# Tip for Kick-A plants



## wet_and_wild (Jul 19, 2012)

When setting up a tank or putting it back together after a cleaning tear-down, get some under-gravel filters, enough to cover the entire bottom (a little less than the size of the tank is okay). Do not use the filter part, just the panels, and place on the floor of the aquarium. Add your gravel, then plants. The plants will take off!

It seems the sediment eventually makes its way to the underside of the panels, providing the plants with a rich, usable source of "fertilizer." I never use any special plant substrates or CO2. 

I've used this method for many years and have never been disappointed in my plants.

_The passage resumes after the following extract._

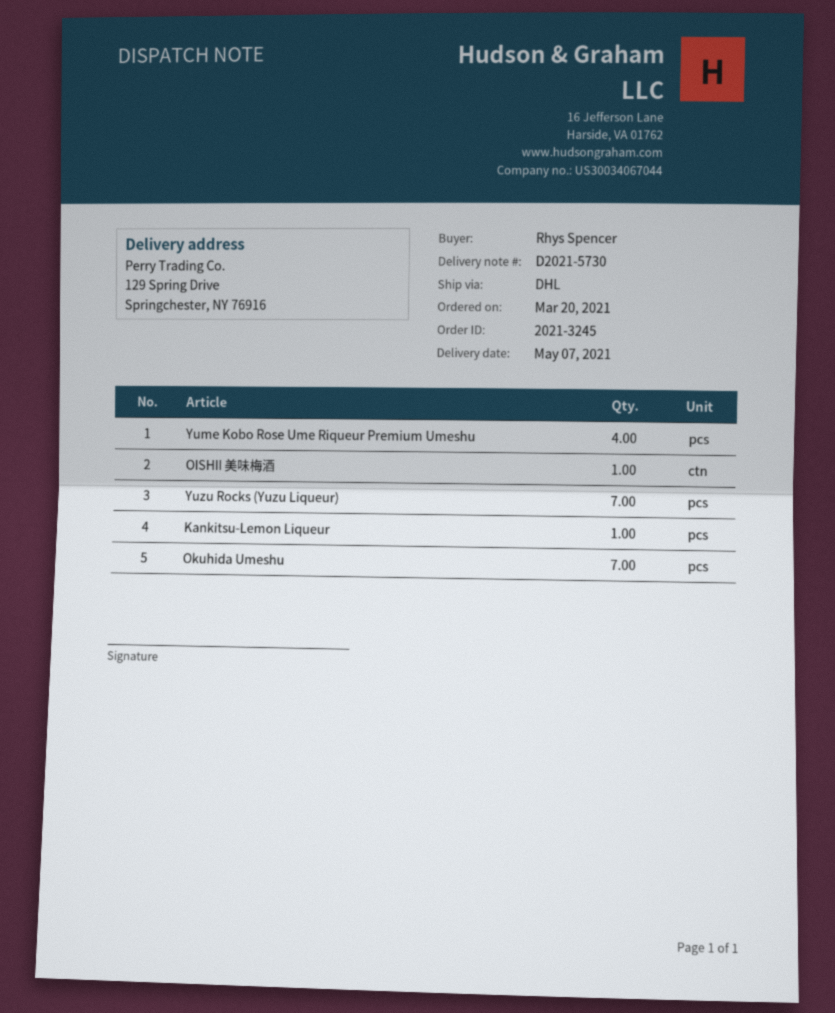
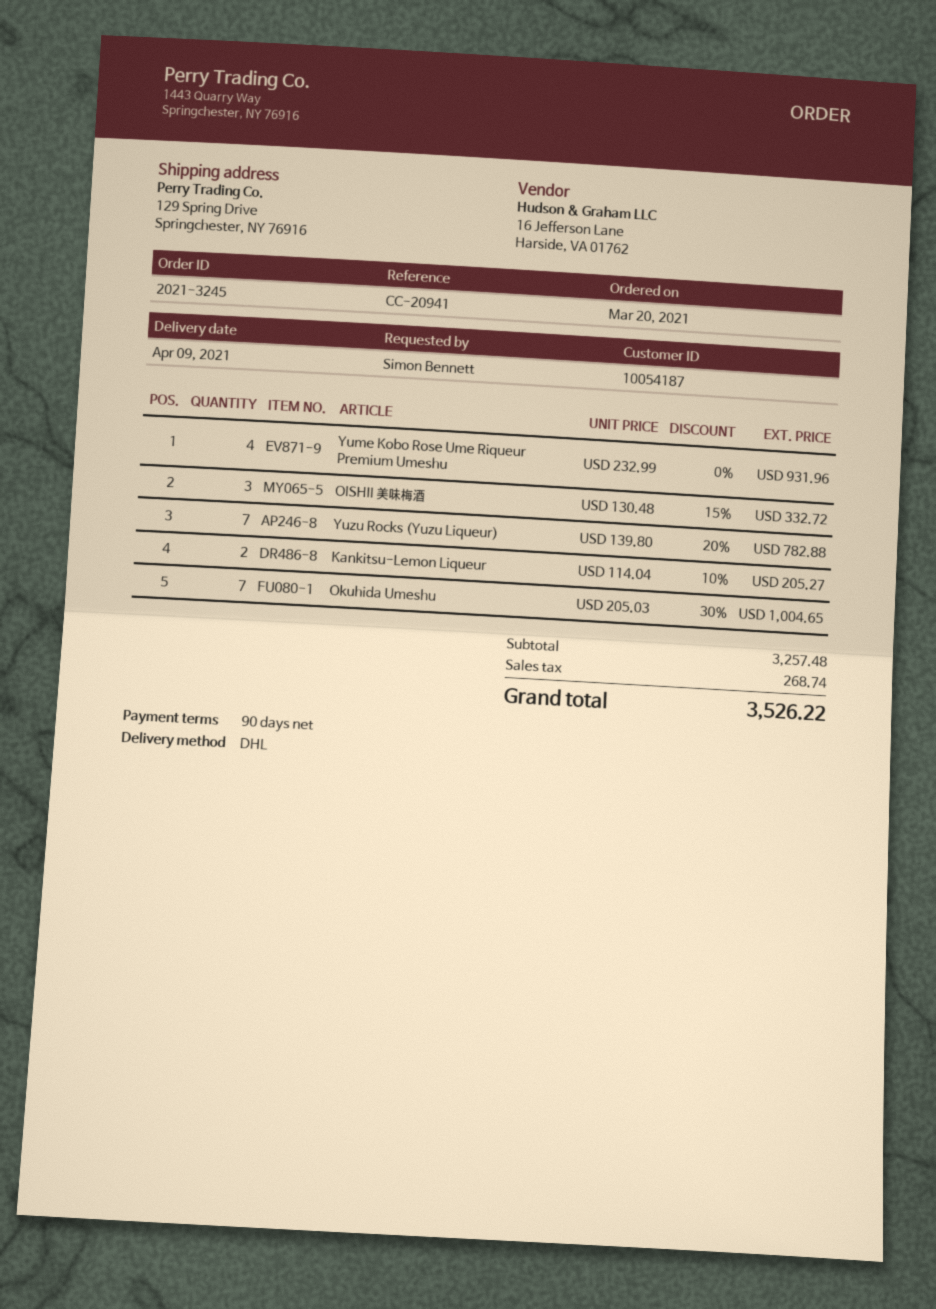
delivery date: 2021-05-07 -> 2021-04-09
ordered by: Rhys Spencer -> Simon Bennett
OISHII 美味梅酒: 1 -> 3
Kankitsu-Lemon Liqueur: 1 -> 2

If there's an easy way to do something, I'll find it!


----------



## beaslbob (May 29, 2009)

Interesting using the UGF plates. 

You mean to say you just let things drop to the substrate, sit there, soak into the substrate and feed the plants. *old dude

OMG OMG OMG!!!!!!

And a general *r2*r2

Kinda sounds like what I've been doing since the late '70's.

Aren't you worried about being labeled another beaslbob? 

Thanks for posting.

and my plants do fine also.

my .02


----------



## majerah1 (Oct 29, 2010)

Would like to see pics fo the plants.Interesting way you do this,do you have a filter at all in the tank?


----------



## wet_and_wild (Jul 19, 2012)

I just knew someone would ask for photos! lol I just put the tank together again after tearing down, so the plants aren't at their best at the moment. Also, I think I was overenthusiastic about how good they are - looking at pictures of CO2 supplemented tanks, no, my plants do not compare. Maybe I should refer to this as the "poor man's" guide to great plants. Sorry.


----------



## WhiteGloveAquatics (Sep 3, 2009)

it works, I actually use dual marineland 660R powerheads to circulate under the plates and circulating the goodies to the plants actual root systems.


----------



## jrman83 (Jul 9, 2010)

How does this sound like a beasl mix? Sounds nothing like it to me.


----------



## BBradbury (Apr 22, 2011)

wet_and_wild said:


> When setting up a tank or putting it back together after a cleaning tear-down, get some under-gravel filters, enough to cover the entire bottom (a little less than the size of the tank is okay). Do not use the filter part, just the panels, and place on the floor of the aquarium. Add your gravel, then plants. The plants will take off!
> 
> It seems the sediment eventually makes its way to the underside of the panels, providing the plants with a rich, usable source of "fertilizer." I never use any special plant substrates or CO2.
> 
> I've used this method for many years and have never been disappointed in my plants. If there's an easy way to do something, I'll find it!


Hello wet...

This sounds remotely like my "Terraphyte" tank. You emerse Chinese Evergreens in the tank water and the potting mixture from the Evergreens settles to the bottom of the tank and ultimately through the small crevices in the gravel and nourishes the aquatic plants.

I've never used fancy substrates or CO2 either. Just the ferts the fish produce and a little liquid routinely. Interesting.

B


----------